Ferroelectric
(FE) materials usually possess very high band gap
(∼3–4 eV) and extremely poor electrical conductivity,
which renders them unsuitable for photovoltaic applications. Here,
we demonstrate that a carefully designed Bi–Fe codoped BaTiO3 (BTO) system (Ba1–x
Bi
x
Ti0.9Fe0.1O3−δ, 0 ≤ x ≤ 0.10) provides a unique
platform with the simultaneous optimization of low band gap, high
FE polarization, and reasonable conductivity. We, thereby, find that
the Jahn–Teller distortion associated with the doped transition
metal ions, tetragonality (c/a), and oxygen vacancy
content lead to such a controlled tuning of optical band gap, FE polarization,
and electrical conductivity, respectively, over a wide range.

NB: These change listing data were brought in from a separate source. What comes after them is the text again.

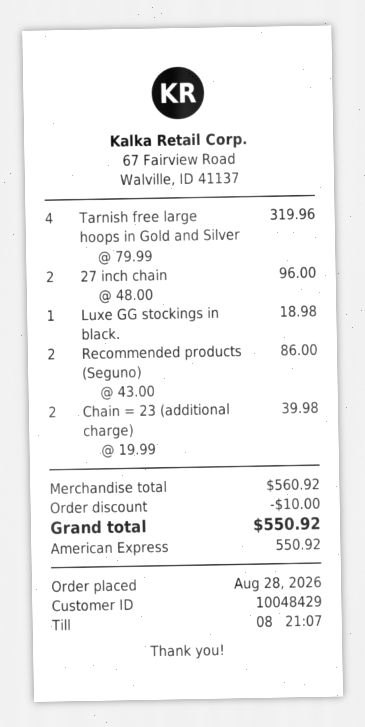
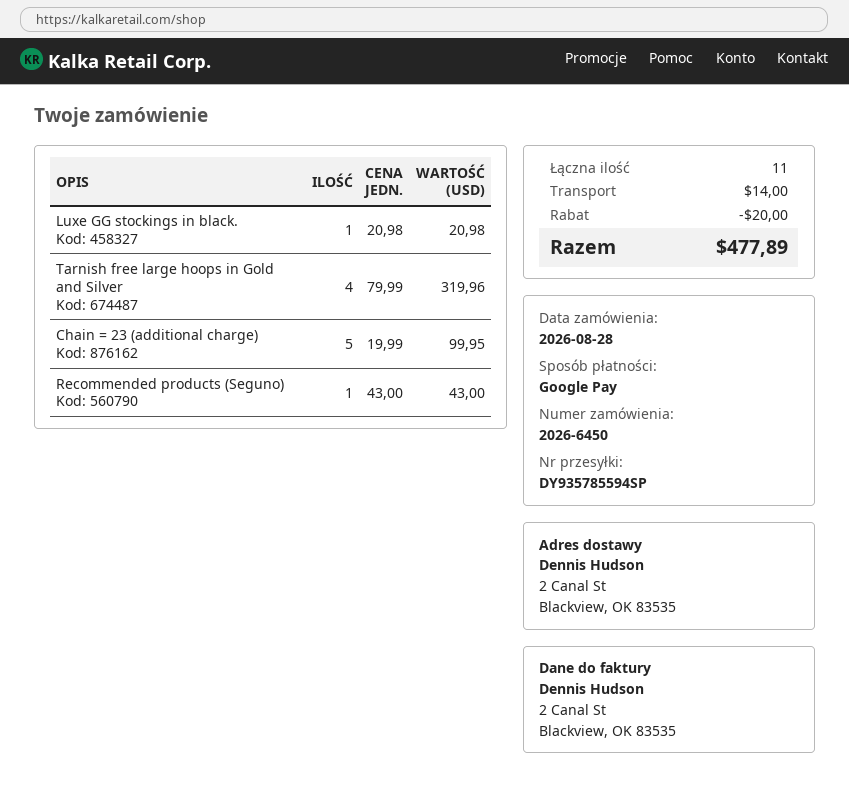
payment method: American Express -> Google Pay
27 inch chain: 2 x 48.00 = 96.00 -> none
Luxe GG stockings in black.: 1 x 18.98 = 18.98 -> 1 x 20.98 = 20.98
Recommended products (Seguno): 2 x 43.00 = 86.00 -> 1 x 43.00 = 43.00
Chain = 23 (additional charge): 2 x 19.99 = 39.98 -> 5 x 19.99 = 99.95
discount: 10.00 -> 20.00
shipping: none -> 14.00
total: 550.92 -> 477.89

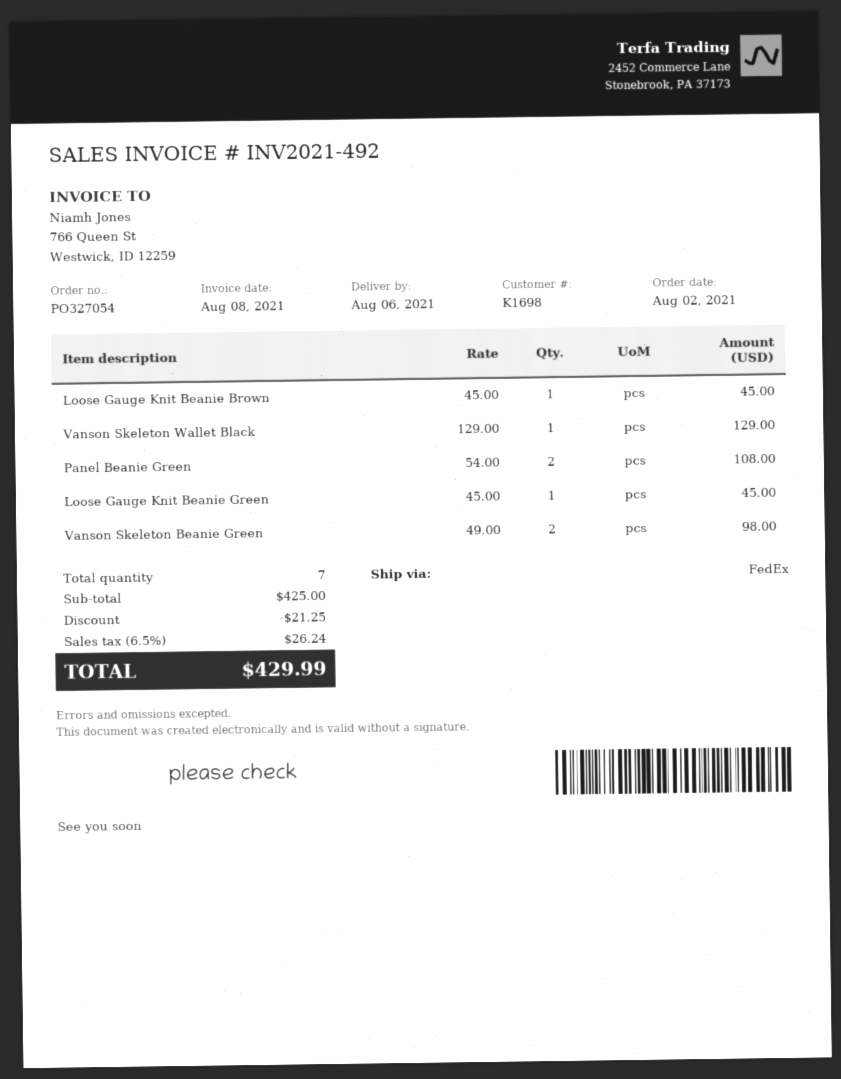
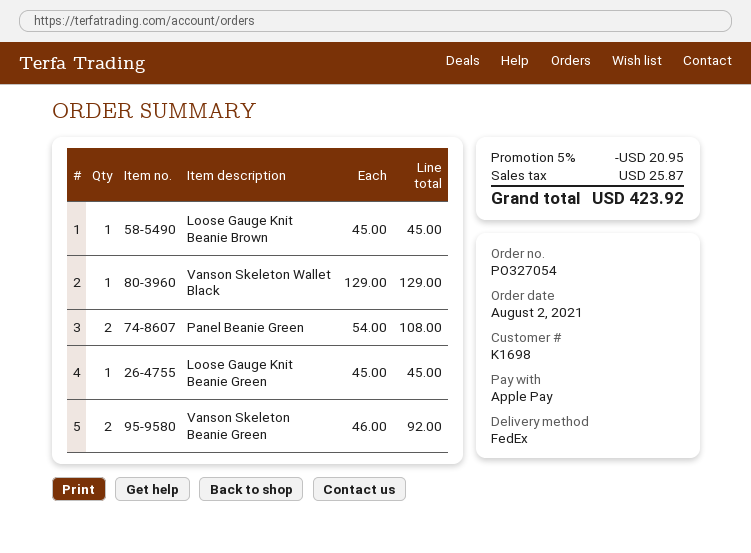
Vanson Skeleton Beanie Green: 2 x 49.00 = 98.00 -> 2 x 46.00 = 92.00
discount: 21.25 -> 20.95
tax: 26.24 -> 25.87
total: 429.99 -> 423.92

While x = 0.00 (only Fe-doped) stabilizes in the undesirable paraelectric-hexagonal
phase, x = 0.02 (Bi–Fe codoped) is engineered
to possess a low band gap (∼1.55 eV), high FE polarization
(∼5.2 μC/cm2) due to significant recovery
of the FE tetragonal phase by more than 60%, and reasonably high electrical
conductivity compared to BaTiO3, which cause it to exhibit
the largest photovoltaic response within the series. Such an approach
of optimizing the desired physical properties in a closely related
mixed phase material where the ferroelectricity is engineered in the
majority tetragonal BTO phase, while the minority hexagonal BTO phase
aids in the reasonable conductivity (a combination that is not realizable
in usual single phase FE materials), along with an optimum band gap,
is promising in the realization of many more potential FE-based photovoltaic
materials.